I genuinely feel that I have “access intimacy” with the ukulele. It meets me where I’m at. It enables me to make music, write music, and feel like I’m a part of the music-making community, even though virtuosic guitar-playing is beyond my grasp.
The cheapness and accessibility of ukuleles is also highly democratizing. As singer-songwriter Amanda Palmer points out in her “Ukulele Anthem,” beginner ukuleles are usually pretty affordable (you can find ’em for $20-50, although I’d recommend spending at least $40 if you want a decent-sounding uke), and the chords are simple enough that you can pick up many of them in just an hour or two of practicing, especially if you have some music knowledge under your belt already. I love knowing that even if I suddenly needed to spend a lot of time away from home – as Amanda Palmer did when she got stuck in New Zealand toward the beginning of the pandemic – I could walk to a local music shop and be reunited with my favorite instrument for less money than a meal at a mid-tier restaurant. It makes me feel safe and secure, knowing I can take my music with me anywhere I go. One of the deepest and truest ways I know my spouse really loves me is that they keep a ukulele in the corner of their living room, even though they don’t play any instruments, simply because they know I’m calmer and happier when there’s a ukulele nearby that I can pick up whenever the whim strikes.
Nowadays, even as I’m mired in seasonal depression and fibro pain and general 21st-century millennial malaise, I keep a soprano ukulele on my bed so it’s always there when I feel like reaching for it. Not next to my bed, not near my bed, but on my bed. It’s small enough that I can do that. And many days, having it there is the difference between feeling sad and listless, and playing songs until I find my smile again.

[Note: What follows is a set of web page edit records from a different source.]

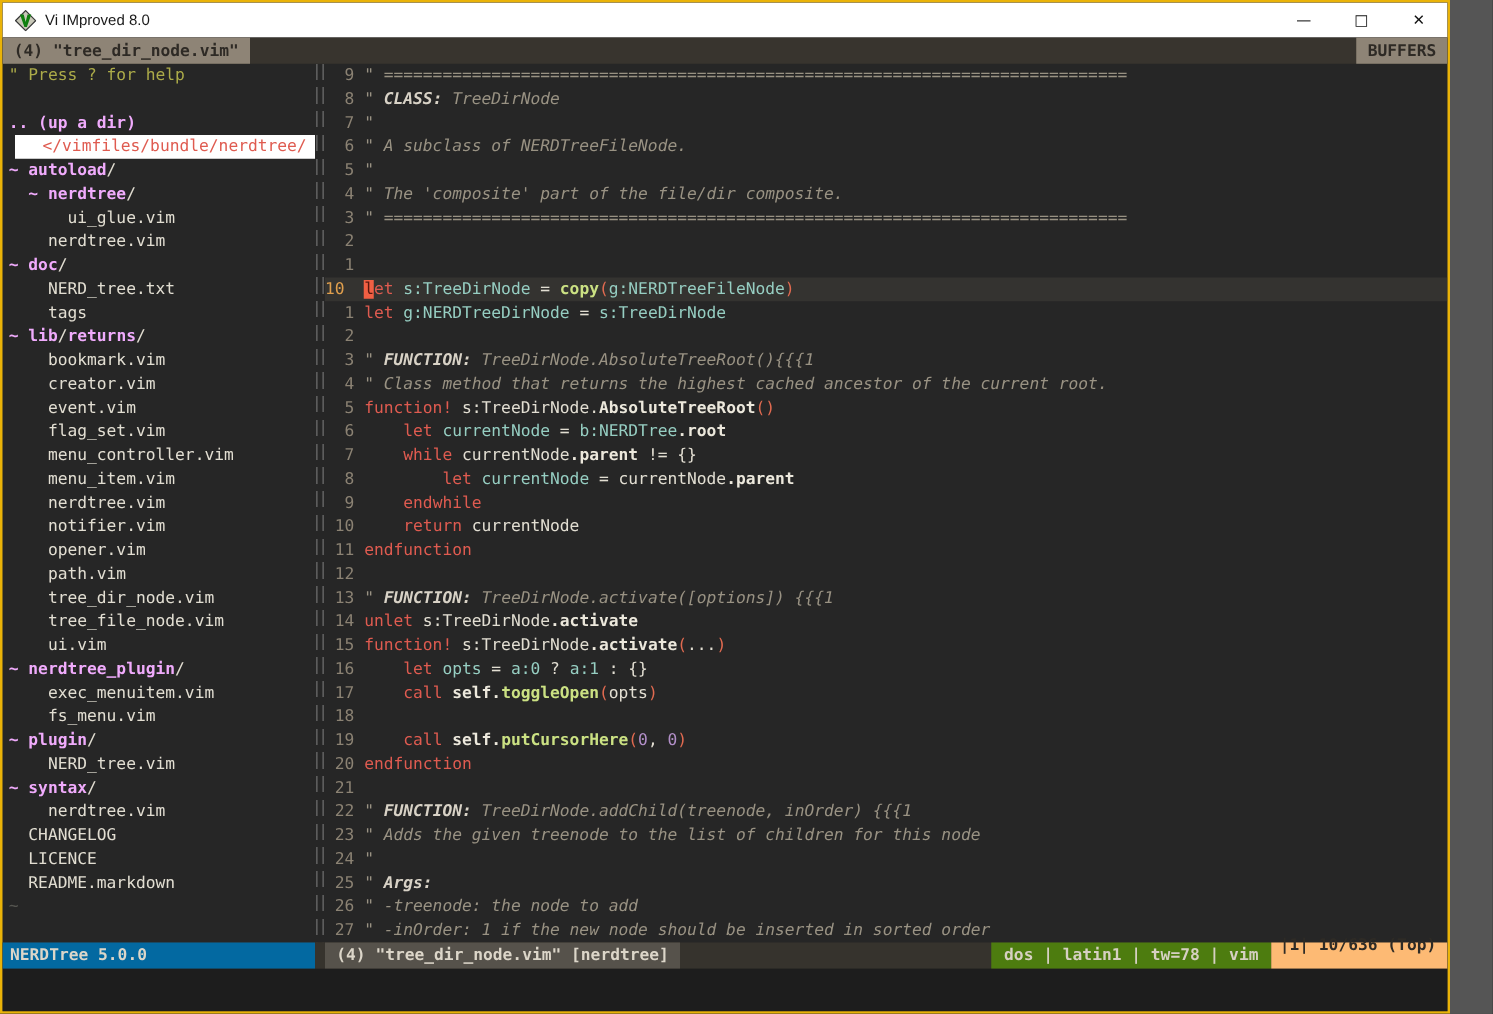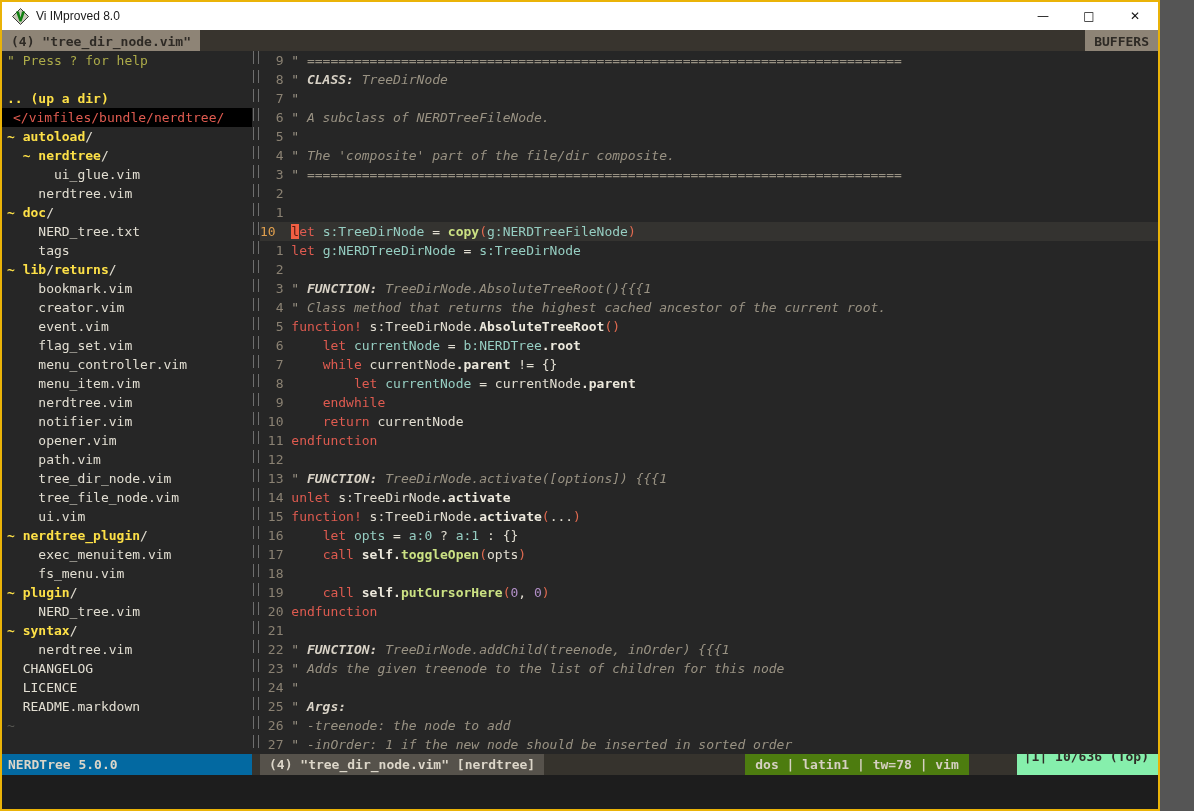--- a/index.html
+++ b/index.html
@@ -53,7 +53,7 @@
   .s-n{color:#b28fc8;}
   .s-cur{background:#f15f43;color:#57180f;}
   .s-h{color:#acab49;}
-  .s-d{color:#fde047;font-weight:bold;}
+  .s-d{color:#f0abfc;font-weight:bold;}
   .s-r{color:#df5b50;}
   .s-dim{color:#555550;}
   

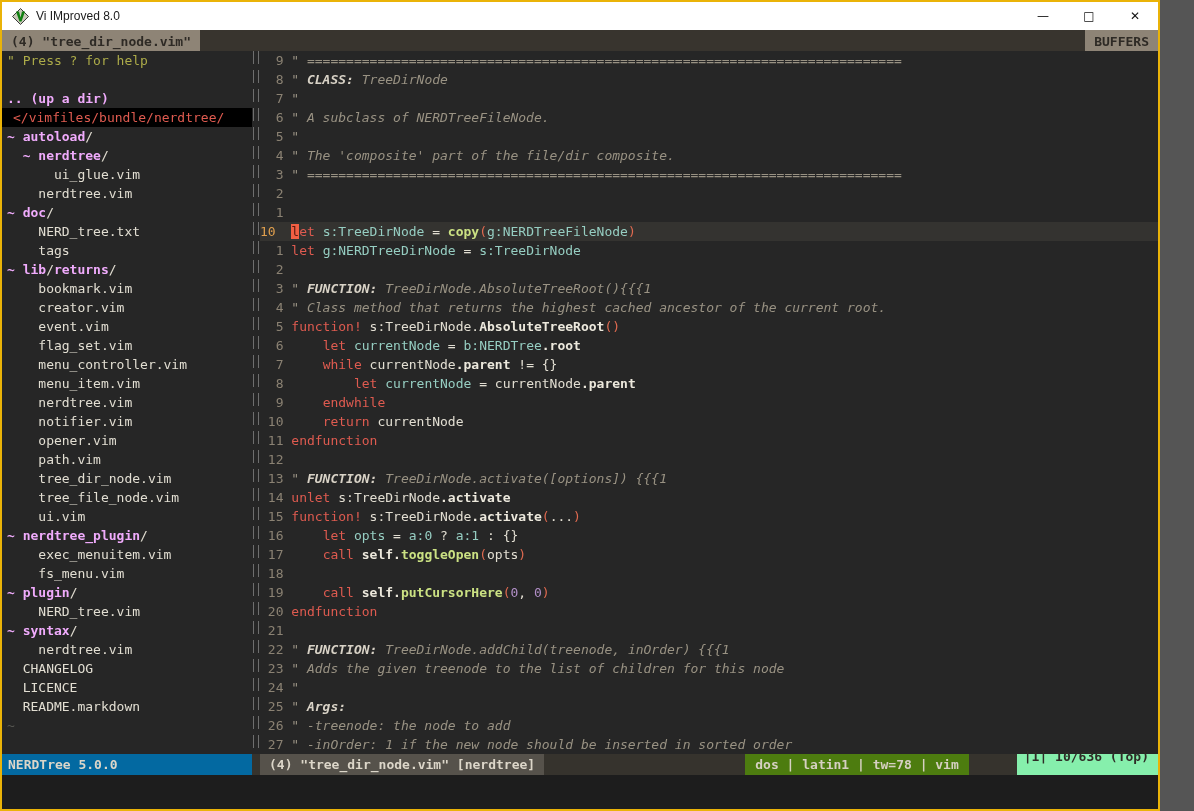--- a/index.html
+++ b/index.html
@@ -35,7 +35,7 @@
   .code{flex:1;overflow:hidden;}
   .row{height:19px;line-height:19px;white-space:pre;}
   .tree-row{padding-left:5px;}
-  .tree-row.selected{background:#000000;margin-left:0;padding-left:11px;}
+  .tree-row.selected{background:#ffffff;margin-left:10px;padding-left:22px;}
   .code-row{display:flex;}
   .code-row.current{background:#343330;}
   .gut{flex:0 0 auto;color:#8b8273;white-space:pre;}

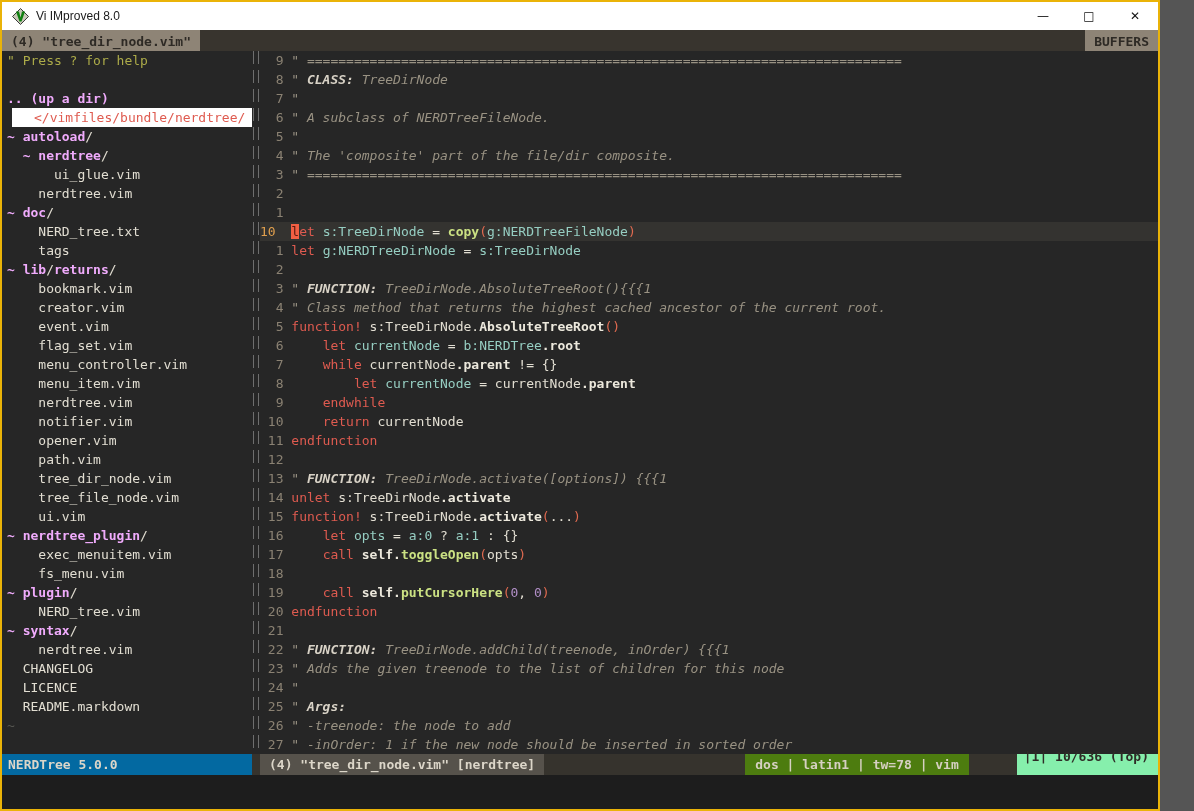--- a/index.html
+++ b/index.html
@@ -65,7 +65,7 @@
   .seg-file{background:#56524b;color:#dcd6c9;padding:0 9px;}
   .statusline .flex{flex:1;}
   .seg-info{background:#4d7c0f;color:#d6d0c2;padding:0 10px;display:flex;align-items:center;}
-  .seg-pos{background:#86efac;color:#2e2b26;padding:0 9px 16px 7px;display:flex;align-items:center;margin-left:48px;}
+  .seg-pos{background:#fdba74;color:#2e2b26;padding:0 9px 16px 7px;display:flex;align-items:center;}
   
   .cmdline{flex:1;background:#1d1d1d;}
 </style>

I’ve taught ukulele lessons, I’ve bought ukuleles for friends, I’ve evangelized about ukuleles to all who would listen – and the reason for all this is simple. The ukulele has changed my life, made it brighter and bolder and easier and more fun. It has made music feel delightful instead of soul-sucking and painful. Every time I hold this little instrument in my arms, I feel grateful to be able to pluck its four strings.
So play your favorite Beatles’ song
And make the subway fall in love
They’re only $19.95; that isn’t lots of money
Play until the sun comes up
And play until your fingers suffer
Play LCD Soundsystem songs on your ukulele
Quit the bitching on your blog
And stop pretending art is hard
Just limit yourself to three chords
And do not practice daily
You’ll minimize some stranger’s sadness
With a piece of wood and plastic
Holy fuck, it’s so fantastic, playing ukulele!